What is being asked — Lines from the one containing "Barbados | % Change 2020-2019: -3.8 -> -3.6" through the final line of the entries below: reproduce them exactly, all of them and only them.

Data for this task —

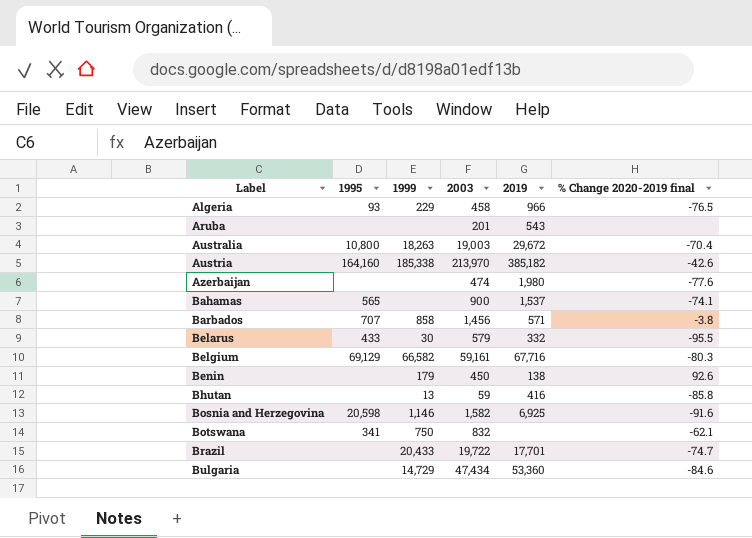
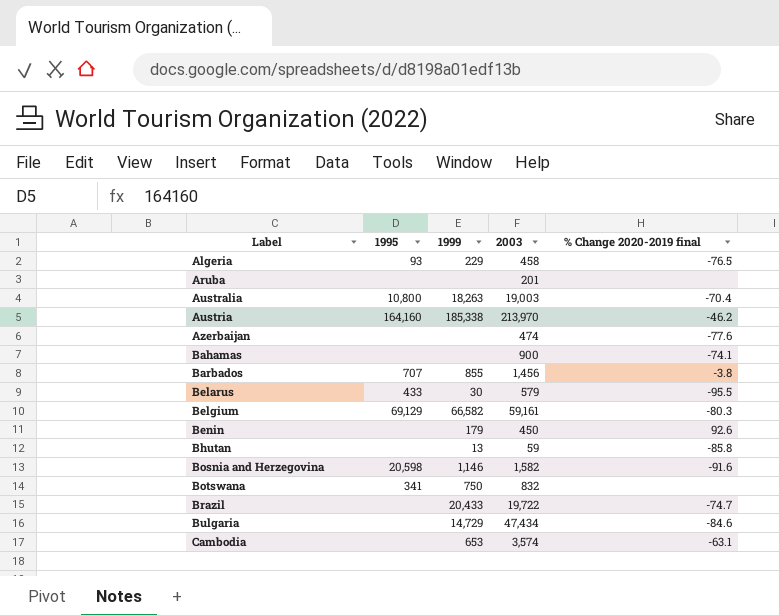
column 2019 | position: 5 -> none
Austria | % Change 2020-2019 final: -42.6 -> -46.2
Bahamas | 1995: 565 -> none
Barbados | 1999: 858 -> 855
Botswana | % Change 2020-2019 final: -62.1 -> none
row Cambodia: none -> none | 653 | 3,574 | -63.1

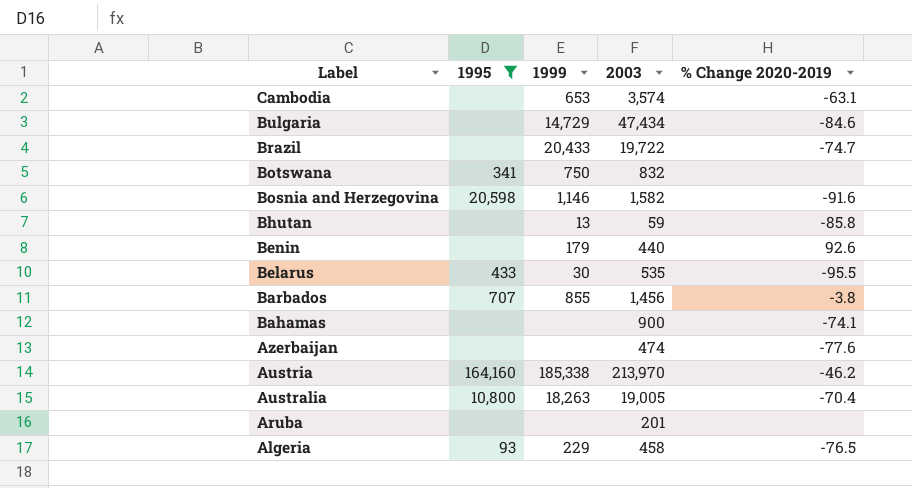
filter: none -> 1995 != 69,129
row order: Label ascending -> Label descending
column name: % Change 2020-2019 final -> % Change 2020-2019
Benin | 2003: 450 -> 440
Belarus | 2003: 579 -> 535
Australia | 2003: 19,003 -> 19,005

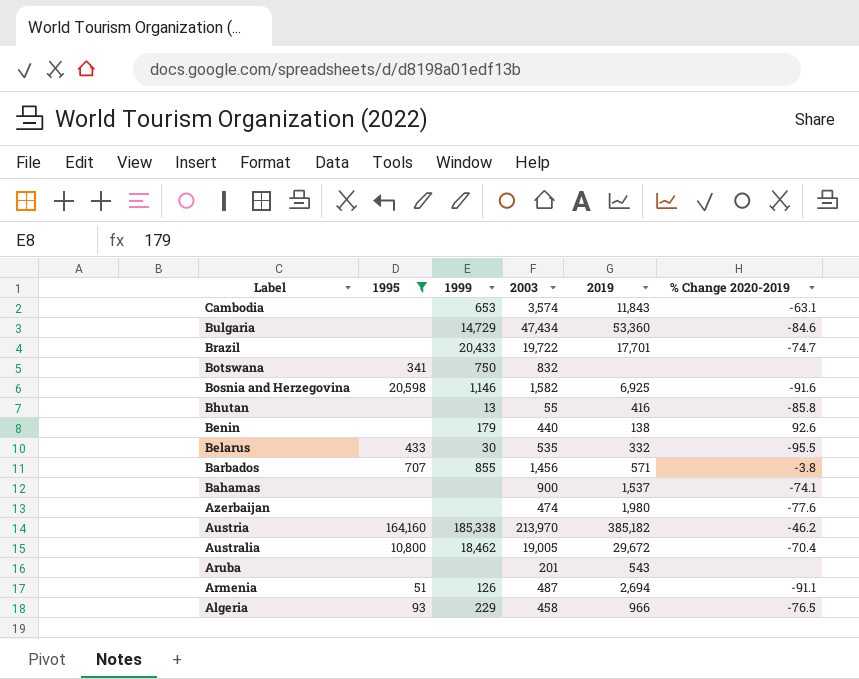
column 2019 | position: none -> 5
Bhutan | 2003: 59 -> 55
Australia | 1999: 18,263 -> 18,462
row Armenia: none -> 51 | 126 | 487 | 2,694 | -91.1

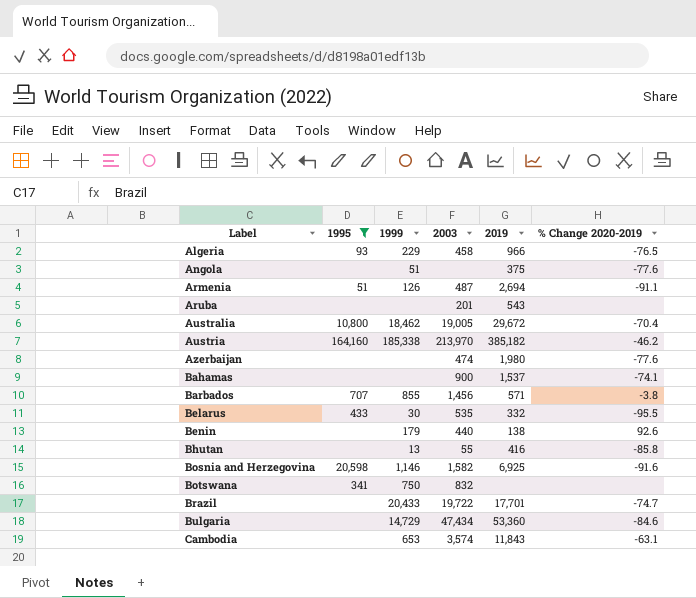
row order: Label descending -> Label ascending
row Angola: none -> none | 51 | none | 375 | -77.6

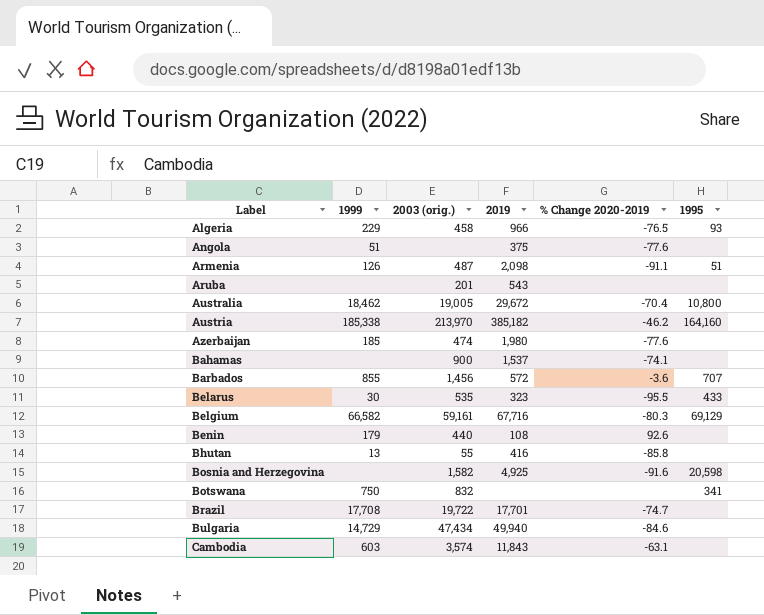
filter: 1995 != 69,129 -> none
column name: 2003 -> 2003 (orig.)
column 1995 | position: 2 -> 6
Armenia | 2019: 2,694 -> 2,098
Azerbaijan | 1999: none -> 185
Barbados | 2019: 571 -> 572
Barbados | % Change 2020-2019: -3.8 -> -3.6
Belarus | 2019: 332 -> 323
Benin | 2019: 138 -> 108
Bosnia and Herzegovina | 1999: 1,146 -> none
Bosnia and Herzegovina | 2019: 6,925 -> 4,925
Brazil | 1999: 20,433 -> 17,708
Bulgaria | 2019: 53,360 -> 49,940
Cambodia | 1999: 653 -> 603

Reply to the task —
Barbados | % Change 2020-2019: -3.8 -> -3.6
Belarus | 2019: 332 -> 323
Benin | 2019: 138 -> 108
Bosnia and Herzegovina | 1999: 1,146 -> none
Bosnia and Herzegovina | 2019: 6,925 -> 4,925
Brazil | 1999: 20,433 -> 17,708
Bulgaria | 2019: 53,360 -> 49,940
Cambodia | 1999: 653 -> 603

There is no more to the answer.